My daughter I made wear a dress,
Egg-yolk yellow with white straps. Yes,
She did not readily consent.
But a treaty came, as in Ghent,
After a little bit of mess.

Yet though the envoys stopped their chess,
And as at New Orleans, I guess,
Some arguments remained unspent. 
My daughter I.

Thus many a lively address
Was launched after the court's recess.
For my foe--the other event
made Andrew Jackson president--
I foresee worldly success.
My daughter I.



Thursday, July 25, 2013

My Bamboo Grove


My Bamboo Grove
Rondeau
7-25-13
dgw

My bamboo grove grovels in rains
And snows, and blocks the passing lanes.
His leaf retains the water like
A kind of airborne lake or dyke.
It binds him as would silver chains.

Friend to the necks of watchful cranes,
And the rich man's walking canes,
And the clay warrior's looming pike,
And placard staves when workers strike,
My grove stands tall, when wet refrains.
My bamboo grove.

But with the dew or fog he strains
To lift his burden from the drains,
And, like the fender of a bike,
He bends.
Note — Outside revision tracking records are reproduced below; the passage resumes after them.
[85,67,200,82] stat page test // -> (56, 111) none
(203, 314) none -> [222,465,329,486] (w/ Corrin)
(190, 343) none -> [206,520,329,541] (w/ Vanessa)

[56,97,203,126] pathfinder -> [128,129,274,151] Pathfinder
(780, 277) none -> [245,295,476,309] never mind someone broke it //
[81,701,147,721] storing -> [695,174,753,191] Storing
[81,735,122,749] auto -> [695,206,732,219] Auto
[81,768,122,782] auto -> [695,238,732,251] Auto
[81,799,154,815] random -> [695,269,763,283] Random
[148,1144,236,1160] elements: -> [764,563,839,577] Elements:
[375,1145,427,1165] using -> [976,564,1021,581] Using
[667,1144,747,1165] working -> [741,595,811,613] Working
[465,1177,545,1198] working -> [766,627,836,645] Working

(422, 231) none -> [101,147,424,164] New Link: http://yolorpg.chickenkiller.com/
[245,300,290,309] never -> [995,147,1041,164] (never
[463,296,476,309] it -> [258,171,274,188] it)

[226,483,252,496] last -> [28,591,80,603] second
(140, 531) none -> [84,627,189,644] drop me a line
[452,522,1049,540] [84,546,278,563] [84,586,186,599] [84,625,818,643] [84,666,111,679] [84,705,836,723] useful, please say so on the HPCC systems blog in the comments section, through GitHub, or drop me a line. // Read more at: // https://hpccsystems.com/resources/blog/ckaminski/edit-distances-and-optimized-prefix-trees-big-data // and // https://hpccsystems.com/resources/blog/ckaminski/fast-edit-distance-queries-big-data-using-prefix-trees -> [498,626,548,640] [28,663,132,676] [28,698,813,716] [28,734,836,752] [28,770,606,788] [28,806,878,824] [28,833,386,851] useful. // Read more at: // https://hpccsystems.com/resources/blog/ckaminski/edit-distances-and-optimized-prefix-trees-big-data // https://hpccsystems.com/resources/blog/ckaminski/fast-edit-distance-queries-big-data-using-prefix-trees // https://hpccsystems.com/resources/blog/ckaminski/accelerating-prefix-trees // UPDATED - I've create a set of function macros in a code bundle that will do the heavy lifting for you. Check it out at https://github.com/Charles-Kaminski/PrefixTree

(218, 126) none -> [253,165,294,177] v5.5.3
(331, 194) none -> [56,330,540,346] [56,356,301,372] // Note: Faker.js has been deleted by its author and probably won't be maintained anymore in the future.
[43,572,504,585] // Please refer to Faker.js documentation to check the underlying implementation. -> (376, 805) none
He loves his yoke, unlike
Most, so infrequently complains.
My bamboo grove.

Friday, July 19, 2013

Monotony


Monotony
Rondeau
7-19-13
dgw

Monotony is a parade
Of same.  A low-grade masquerade
Of masks with no specific heat.
Subject, verb of being, repeat,
I parse, and pull the window shade.

Why so much share in the charade?
Why cloned columns in colonnade?
Why press all pedals into peat?
Monotony.

Deep down, of course mélanges pervade.
Could you name just one Everglade?
If you could, it would be discrete,
Not "ever." Elided, incomplete,
Ungrammatical, unafraid.
Monotony.

Hanukiah on Field Azure


Hanukiah on Field Azure
Rondeau
12-25-08
dgw

Hanukiah on field azure.
Gold windows wink, a shamash sure,
As sky sprouts red, then bluest felt.
And in the East, like scattered gelt,
A tenement of lamps endure.

What mean these lights and why occur?
From what whale the oil procure?
What gilded Tarot is here dealt?
Hanukiah.

These candles must a thing make pure,
Some colorless contagion cure,
Some goodness from some bad ore smelt.
If to one star three wise men knelt,
How many more do nine lights lure?
Hanukiah.


Monday, July 15, 2013

The Bus Expressed


The Bus Expressed
Rondeau
7/15/13
dgw

The bus expressed at unmarked time.
Unexpected, but still true: I'm
Often walking along the route,
And I'm reasonably acute.
Sometimes surprise is a minor crime.

Imagine in a calm a chime.
Or if suddenly sang a mime
In a clear voice, or a mute.
The bus expressed.

And if they sang of truth sublime
That stung, tart and quick, like key lime,
Or like the famous windowed lute,
Which, if you heard, your hopes made moot?
Such was the gist of the driver's rhyme.
The bus expressed.

Thursday, July 4, 2013

Lonely Plate

Lonely Plate
Rondeau 7/4/13
dgw

Lonely plate on plate conveyor,
Tunnels through a metal lair,
To re-emerge, I've come to think,
In a tall, bright room with a sink,
Raised by a guy with a sprayer.

From the booths a young soothsayer
Foretells Nothing past the lair:
"All cups go clink! Over the brink!"
Lonely plate.

But I am a little grayer,
And so closer to the play, or
At least I see the stage.  I wink
At the sprayer; he takes a drink
And turns back to the conveyor.
Lonely plate.

Wednesday, July 3, 2013

Exploding Us

Exploding Us
Rondeau
7-3-2013
dgw

Exploding us I praise and curse.
Bullet-born, by bombs laid in the hearse.
With rockets mark our holy days,
Every last guy a Fawkes ablaze,
And every friend also a nurse.

Healing phrases are rendered terse;
Diplomacy is even worse:
Faint hope of truces or of stays.
Exploding us.

I call on Love's gigantic purse
To open and to reimburse
The hurt with balm of calmer ways
Like those of Rutherford B. Hayes
Who, post-war, penned a peaceful verse.
Exploding us.

Saturday, June 29, 2013

These People Do

These People Do
Rondeau
6-29-13
dgw

These people do not need more law.
More things of which to be in awe:
That is my prescription. Describe 
An indescribable. Proscribe
Proscription, if at all. Law, shmaw.

Signs that say no stick in my craw
Like a too-big pinch of old chaw
Suppressing expression and vibe.
These people do.

To a wise, gentle hand, or paw
Of mother cat, or Robert Shaw
In Jaws, I might subscribe,
To guide the youthful of the tribe.
At laws more martial I guffaw.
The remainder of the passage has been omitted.